Winning Performance In Defeat
Strong effort ends in loss against Chicago, but shootouts still should be good to the Panthers in the long run.
|SUNRISE, FL - OCTOBER 22: Goaltender Tim Thomas #34 of the Florida Panthers defends the net with the help of teammate Nick Bjugstad #27 against Brandon Bollig #52 of the Chicago Blackhawks at the BB&T Center on October 22, 2013 in Sunrise, Florida. (Photo by Eliot J. Schechter/NHLI via Getty Images)|
The Panthers gave the defending Stanley Cup champion Chicago Blackhawks all they could handle Tuesday night at BB&T Center, and easily could have left the ice with a victory.
Coach Kevin Dineen doesn’t particularly like the concept of moral victories, but he even said after the game he wouldn’t judge his team’s performance against Chicago based on the final outcome.
This wasn’t the first time this season that the Panthers played a good game but weren’t fully rewarded for it. Other examples that jump out include the early game at Philadelphia and the Boston game last week at the BB&T Center.
The outcome of the game Tuesday night was decided in the shootout when Chicago’s Jonathan Toews and Patrick Sharp scored, and Jonathan Huberdeau and Brad Boyes were denied by Blackhawks goalie Corey Crawford.
Crawford also had stopped Huberdeau on a penalty shot in the second period that if successful would have tied the game at one.
Here’s the thing, though: Based on the make-up of their team, the Panthers are likely to win more shootouts than they lose this season — and it’s precisely because of guys like Huberdeau and Boyes.
Yes, they came up short on this night, but the fact is they’re two of the best shootout performers in the NHL. Just go back to Saturday night when they both beat Minnesota’s Josh Harding — who just happens to have the best goals-against average of any goalie in the league with at least four starts with a ridiculous 0.96 save percentage.
And Huberdeau and Boyes didn’t just beat Harding Saturday night, they made him look silly.
The reality is even the best shootout players aren’t going to score every time. On this night, Crawford just happened to get the best of Huberdeau and Boyes.

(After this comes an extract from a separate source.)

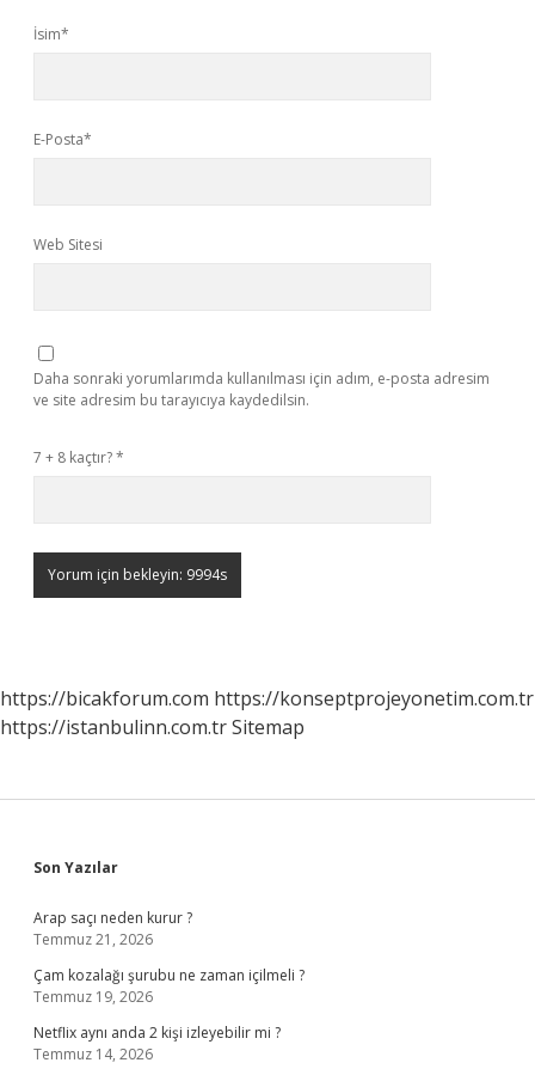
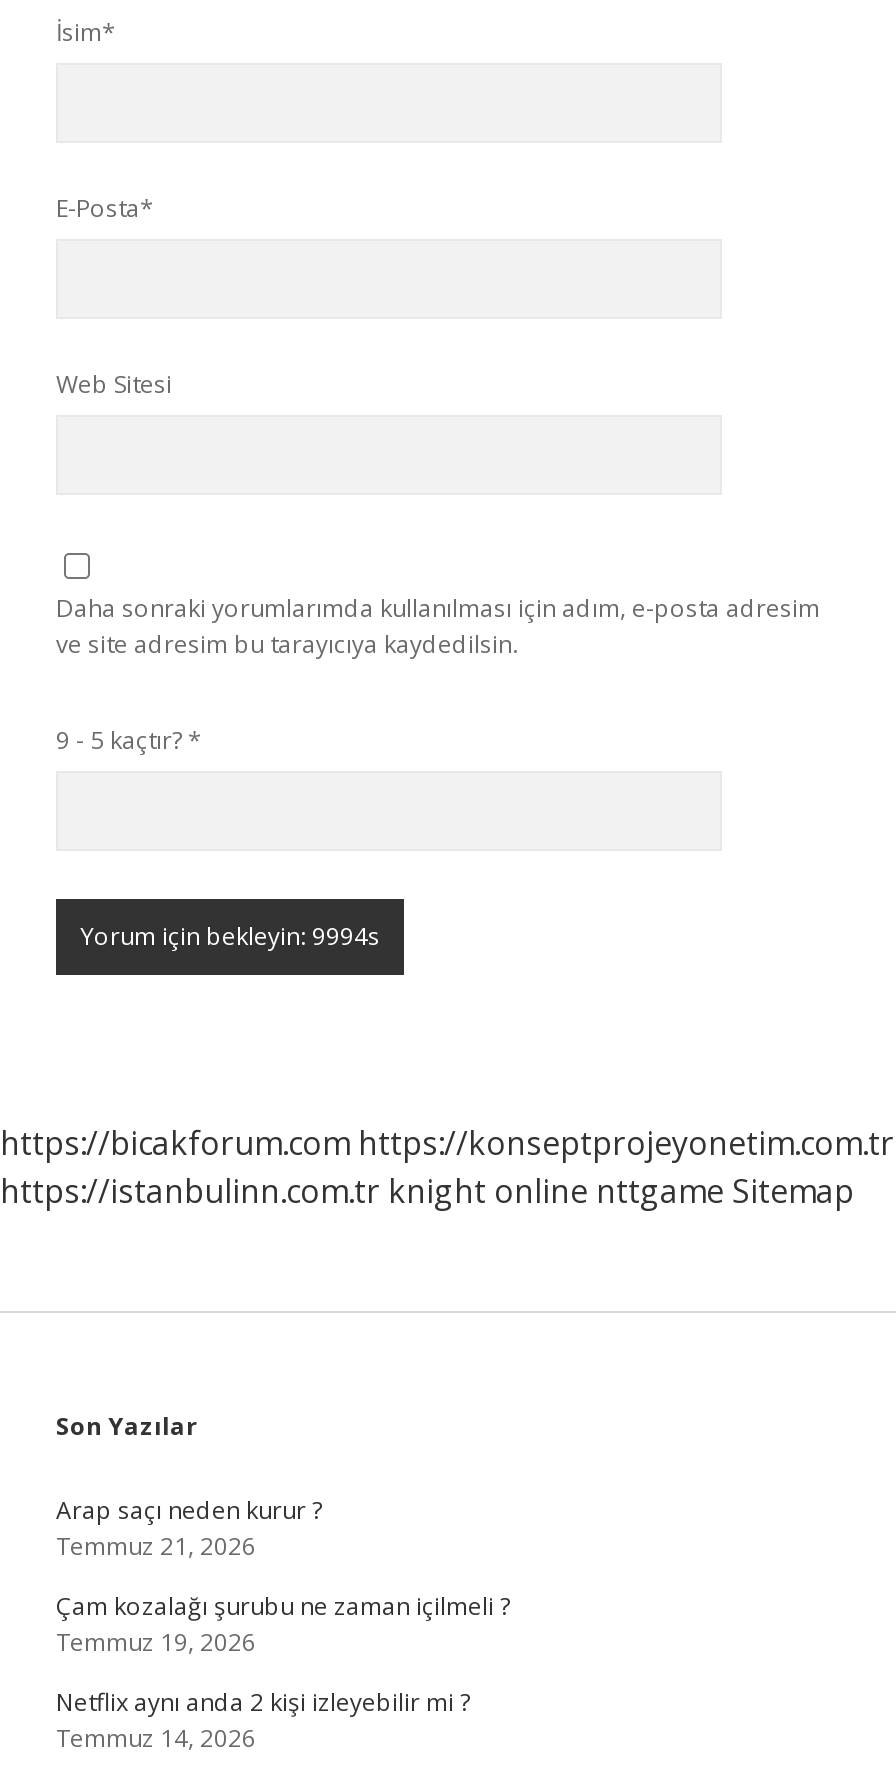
[33,447,124,468] 7 + 8 kaçtır? * -> [56,723,202,757] 9 - 5 kaçtır? *
[0,714,305,740] https://istanbulinn.com.tr Sitemap -> [0,1169,854,1213] https://istanbulinn.com.tr knight online nttgame Sitemap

But don’t forget that Boyes is tied with Zach Parise among active players with 32 career shootout goals, one less than the great Pavel Datsyuk. Huberdeau, meanwhile, still has a career mark of 3-for-6 in shootouts and 2-for-3 in penalty shots even after the two misses against Chicago.
As Dineen pointed out, Crawford figured out Huberdeau’s moves on Tuesday, but the Panthers’ young star has plenty more where those came from. Just watching him stickhandle through some of the Chicago defenders made that very clear.
While on the topic of shootouts, here’s hoping the league does something about some of the ridiculous moves that players are using where they practically stop and/or just hold the puck until they see something they like.
A good example of that came Tuesday night when Patrick Kane came in, slowed down, slowed down some more, even some more and eventually went to his backhand and continued to hold the puck until he finally decided to shoot it. The league rulebook says, “The puck must be kept in motion towards the opponent’s goal line,” but there have been a couple of instances this season where that’s been violated, such as when Toronto’s Mason Raymond applied the breaks and did a spin-o-rama right in front of Ottawa goalie — and former Panther — Craig Anderson.
Back to the Panthers and the Chicago game, though the loss was disappointing, it was the type of performance for Florida that will produce victories on a consistent basis.